Before you settle into your federally mandated day of action (or day of chillin,’ if that’s your groove), allow me to bestow upon you an inconvenient truth: The Martin Luther King Jr. national holiday is one of the worst things that happened to the man’s legacy.
Let’s be clear: King was a radical.
Go to a MLK celebration these days and you will hear Black politicians using this holiday as a platform to run for office. Most white pastors use the day as a time to get in a pulpit and talk to their mostly white congregations about King’s dream about racial harmony, ignoring all the other things he wrote and said about his disappointment with how white people embodied Christianity.
Or worse yet, they will ask a Black minister to do it, and a Black minister will tap dance for the white listeners, allowing them to leave the white church, drive home to their white communities and feel like they are a friend to Black people.
But it needs to be said again: King was a radical.
About how America treats the poor, the man said, “there must be a better distribution of wealth and maybe America must move toward a Democratic Socialism.” He also asked, “What good is having the right to sit at a lunch counter if you can’t afford to buy a hamburger?” And he said, “Of all the forms of inequality, injustice in health care is the most shocking and inhumane.”
None of that will be said at your local MLK celebration.
Toward the end of his life, when thinking about what he accomplished and seeing how white America was treating Black people, King said, “I’ve come to believe we are integrating into a burning house,” making it plain that he was not as optimistic about race relations in May 1967 as he was when he gave his “I have a dream speech in August 1963.
Given the radicality of his thought, I wonder if King would recognize the man America valorizes on January 20. To understand why King is portrayed as a gentle dreamer instead of an angry prophet, we have to understand what concession were made to get the King hoiliday in the first place.
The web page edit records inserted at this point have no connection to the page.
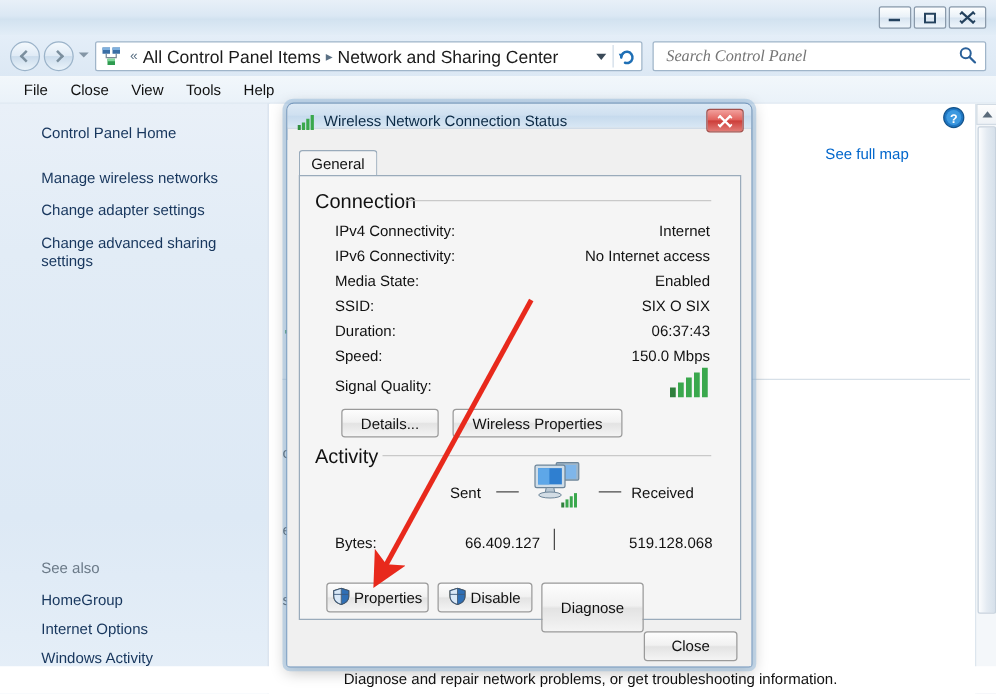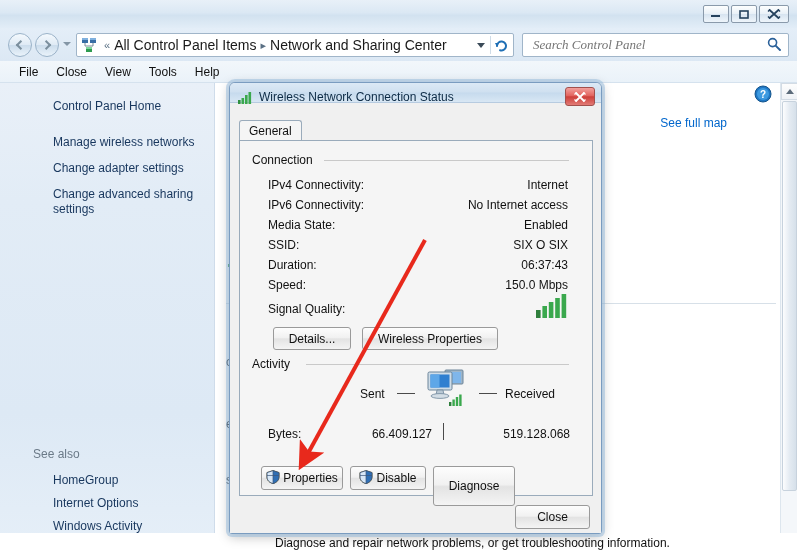--- a/index.html
+++ b/index.html
@@ -128,7 +128,7 @@
   }
   .sb-item {
     position: absolute; left: 33px; font-size: 12px; color: #17365d;
-    cursor: pointer; line-height: 15px; margin-left: 20px;
+    cursor: pointer; line-height: 15px;
   }
   .sb-item.header { color: #17365d; }
   .sb-see-also {

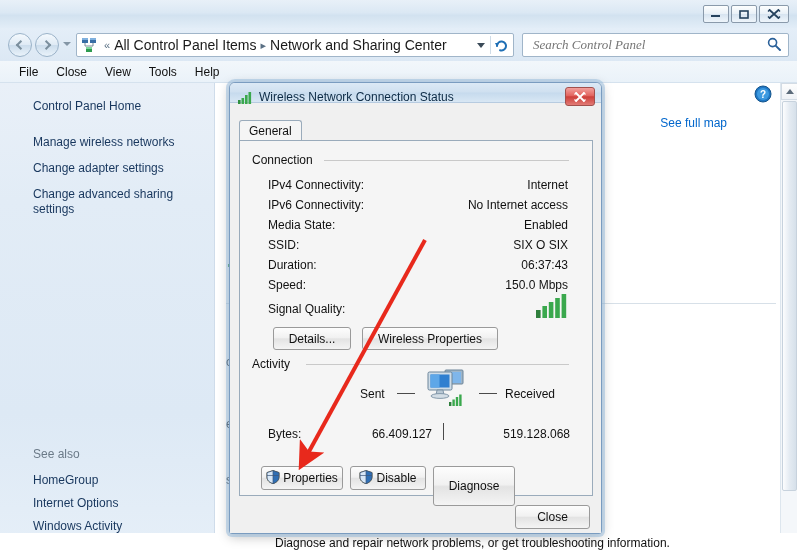--- a/index.html
+++ b/index.html
@@ -261,7 +261,7 @@
   }
 
   .group-label {
-    position: absolute; font-size: 12px; color: #111; background: #f5f5f5;
+    position: absolute; font-size: 16px; color: #111; background: #f5f5f5;
     padding-right: 5px;
   }
   .group-line {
The first time a bill to have a King holiday was proposed in Congress, it was introduced by Representative John Conyers, a Democrat from Michigan, and Senator Edward Brooke, a Republican from Massachusetts in 1979. That bill failed by five votes. A bill was finally passed in 1983, but not before Republicans opposed the bill, openly asking whether King was important enough to receive such an honor.
To get enough votes from the Republican controlled Senate and a signature from President Ronald Regan, advocates for the King National holiday were forced to highlight his unifying rhetoric to the detriment of his actual thoughts on things like universal healthcare and economic justice.
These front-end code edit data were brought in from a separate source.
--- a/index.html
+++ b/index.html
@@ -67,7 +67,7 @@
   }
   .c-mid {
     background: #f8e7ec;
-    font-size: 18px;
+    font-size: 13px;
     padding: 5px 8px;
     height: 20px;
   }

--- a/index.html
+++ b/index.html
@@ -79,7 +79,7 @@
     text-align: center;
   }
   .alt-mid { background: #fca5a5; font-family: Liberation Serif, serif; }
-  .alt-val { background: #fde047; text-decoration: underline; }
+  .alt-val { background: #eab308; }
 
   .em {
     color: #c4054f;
We don’t honor the real Martin Luther King, Jr. anymore. We honor the King that does not offend white people. That is why this holiday is one of the worst things to happen to his legacy.
There is a danger in reducing any person’s life and work to a sound bite or any single speech or essay. To fully appreciate a thinker as complex as King, we must consider the totality of his work. Not just something he said one day in August.